Stored data entries:
################

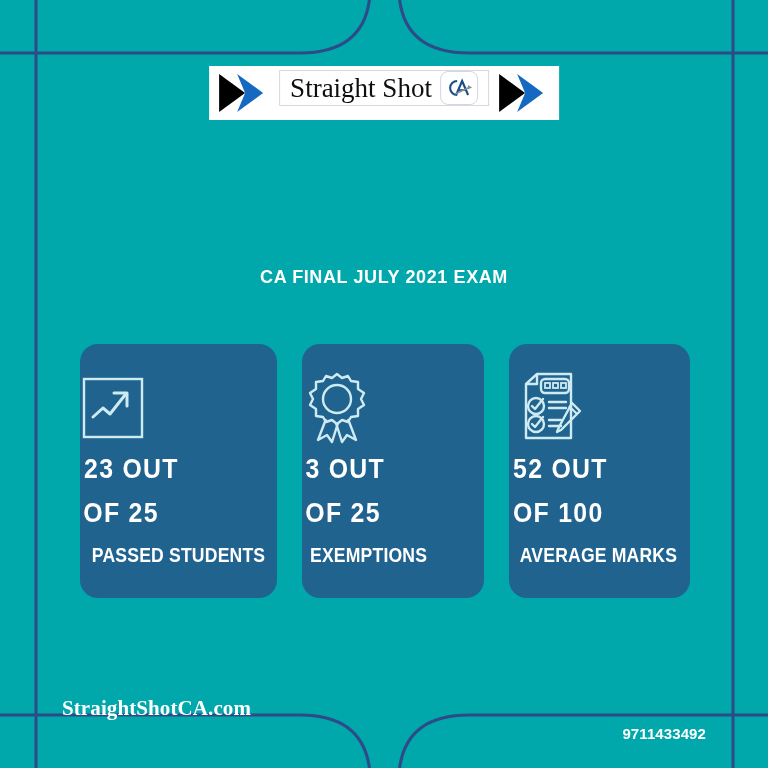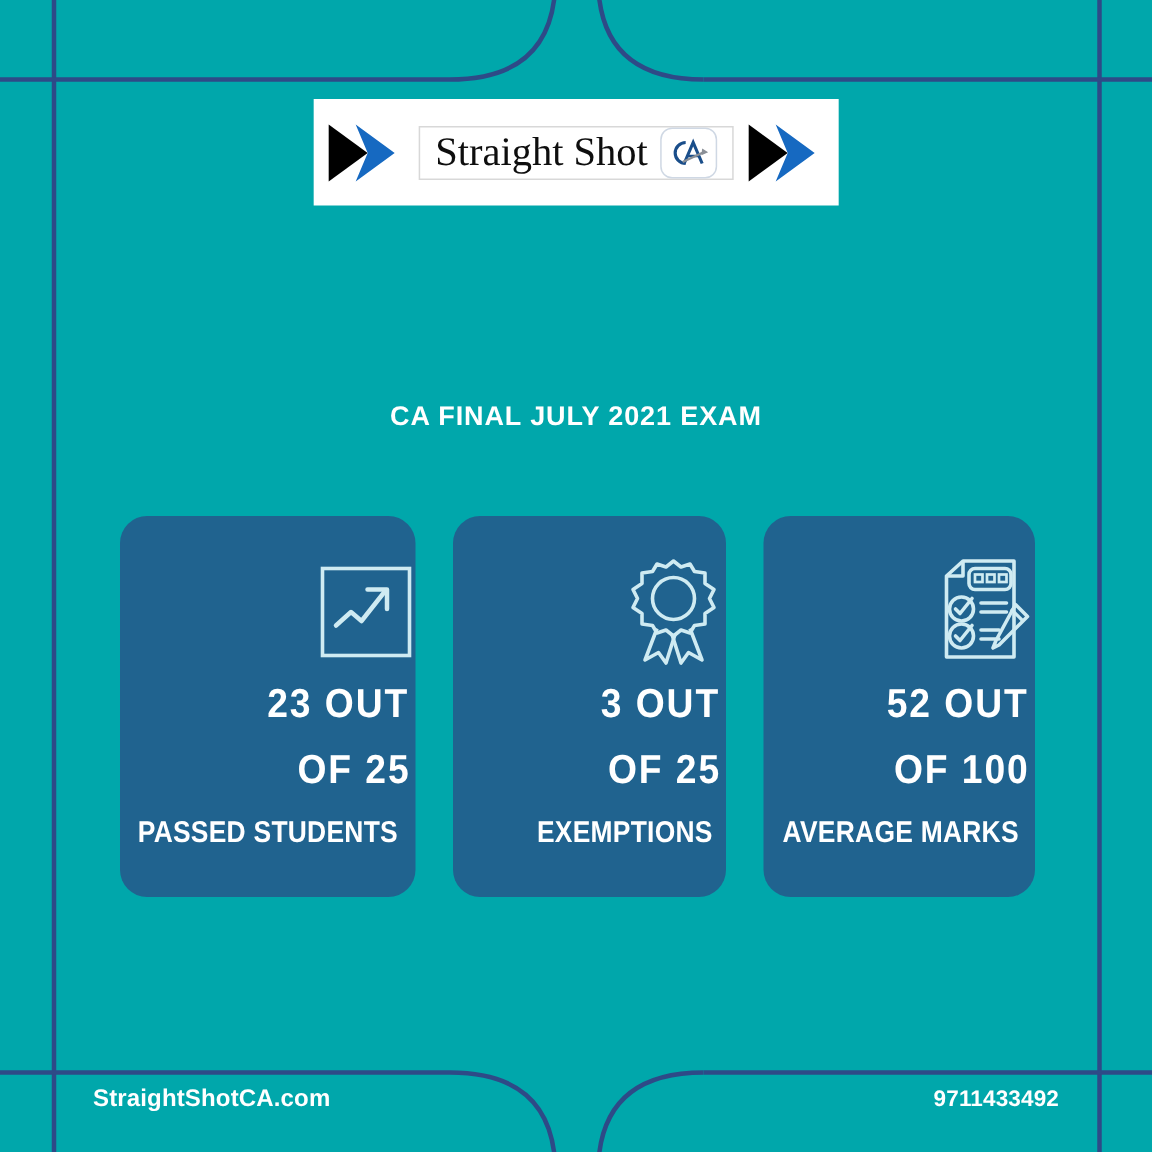--- a/index.html
+++ b/index.html
@@ -32,9 +32,9 @@
     top: 66px;
     transform: translateX(-50%);
     display: flex;
-    align-items: center;
+    align-items: flex-start;
     background: #ffffff;
-    height: 71px;
+    height: 54px;
     padding: 0 6px;
     box-sizing: border-box;
   }

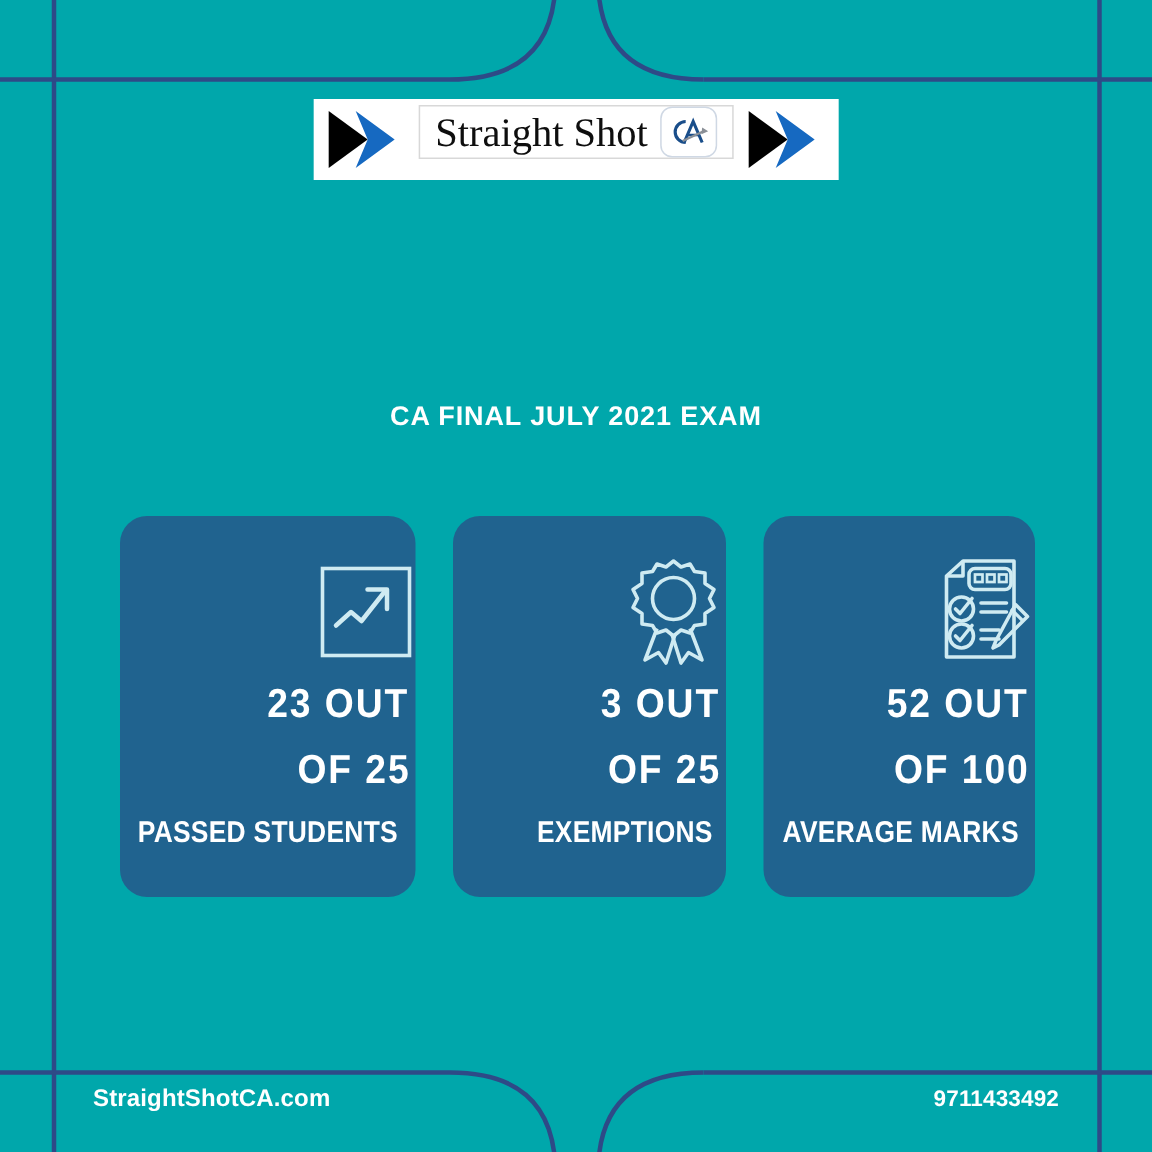--- a/index.html
+++ b/index.html
@@ -118,7 +118,7 @@
     border-radius: 18px;
     display: flex;
     flex-direction: column;
-    align-items: flex-end;
+    align-items: flex-start;
     padding-top: 22px;
     box-sizing: border-box;
   }

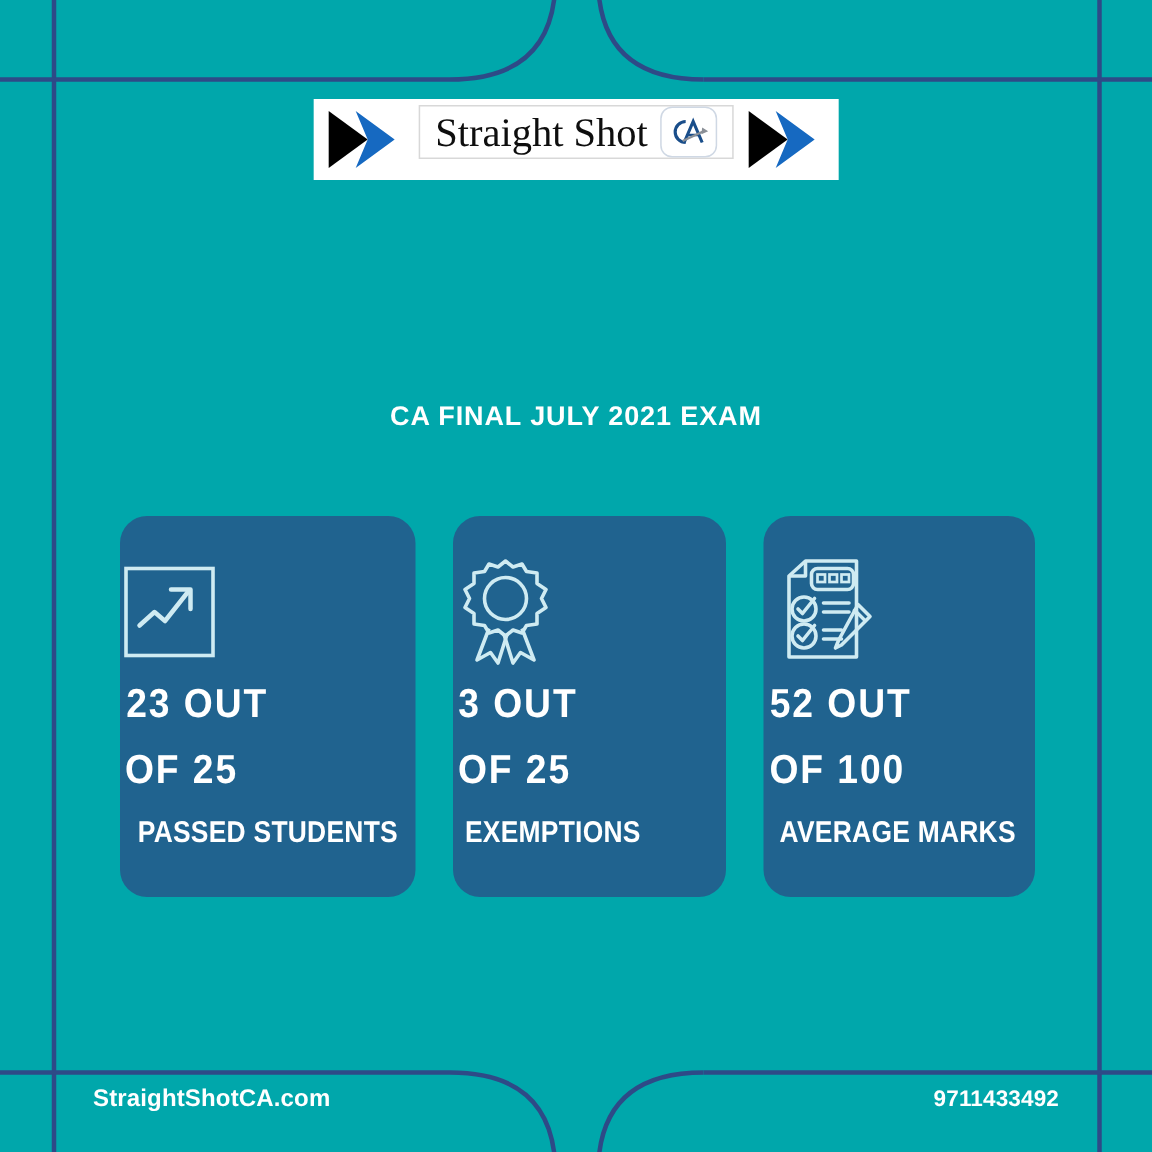--- a/index.html
+++ b/index.html
@@ -156,12 +156,12 @@
   .footer-site {
     position: absolute;
     left: 62px;
-    top: 733px;
+    top: 708px;
     transform: translateY(-50%);
     color: #ffffff;
-    font-family: Liberation Sans, sans-serif;
-    font-weight: 700;
-    font-size: 16px;
+    font-family: Liberation Serif, serif;
+    font-weight: 700;
+    font-size: 21px;
     letter-spacing: 0.1px;
   }
   .footer-phone {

################

• **EXERCISE**: Every line in the records above with the string "items" in it should be shown.

• **PROBLEM SOLUTION**:
-    align-items: center;
+    align-items: flex-start;
-    align-items: flex-end;
+    align-items: flex-start;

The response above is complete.